How to safely deploy new features without breaking your production

Deploying new features in production can often be frightening. It’s difficult to test a new feature as thoroughly as desired in a staging environment, especially if there is a large pool of users to your application. There is always the fear of missing some tricky edge cases that may occur in production, resulting in a bad user experience.

I used to work on a project whose goal was to digitalize administrative procedures. As part of our project workflow, users’ identity documents needed to be authenticated by calling an external API, let’s call it VerifyMeNow.

The problem was that this API wasn’t working very well and often blocked many of our users by returning server errors, requiring manual interventions on our side to investigate each problem and unblock each user. This resulted in a loss of trust with the API provider. Unfortunately, we had to continue using this provider due to business reasons, and switching to a different provider was not an option.

One day, the VerifyMeNow team came to tell us that they had just deployed a V2 of their API that was supposed to solve many issues we had often encountered so far. But given that they had already made solving promises they didn’t held, we were afraid that migrating all of our traffic to V2 at once could potentially cause major disruptions and blockages for our users.

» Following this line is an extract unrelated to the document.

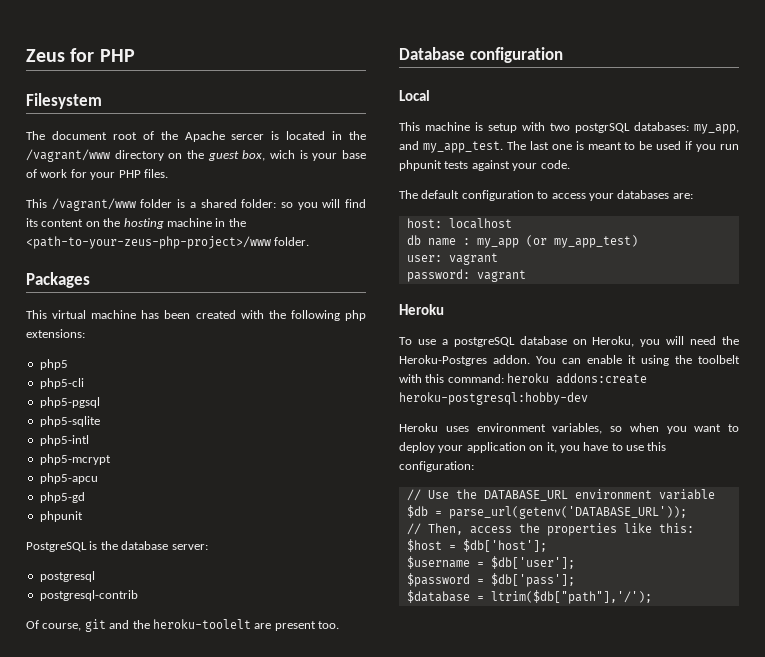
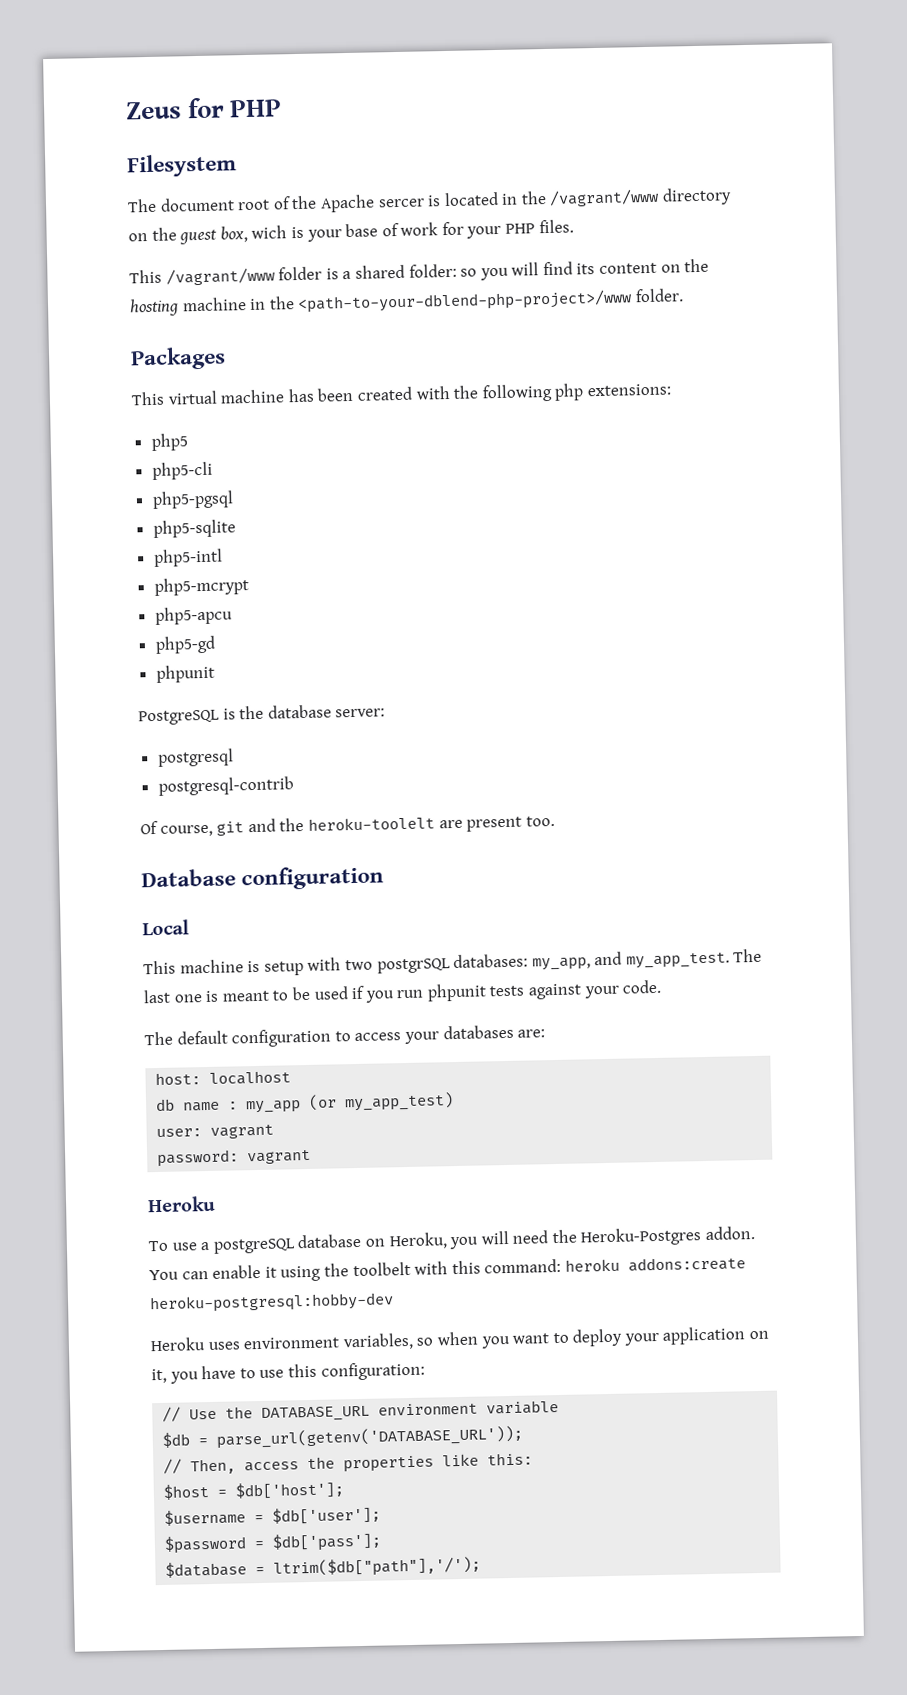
[26,236,271,249] <path-to-your-zeus-php-project>/www -> [297,289,633,314] <path-to-your-dblend-php-project>/www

Roman soldier from Asterix complaining about migration not going as expected

To ensure that the new version was functioning properly before fully migrating our traffic, we needed to test it beforehand. One solution could have been to spend several weeks rigorously testing their new version to ensure it functions correctly (or even to recruit a QA team to test every possible scenario in an ideal world). But we could never have spent enough time on it to be 100% confident on the migration and given our wide number of users a lot of edge cases could be left untested and actually happen in production.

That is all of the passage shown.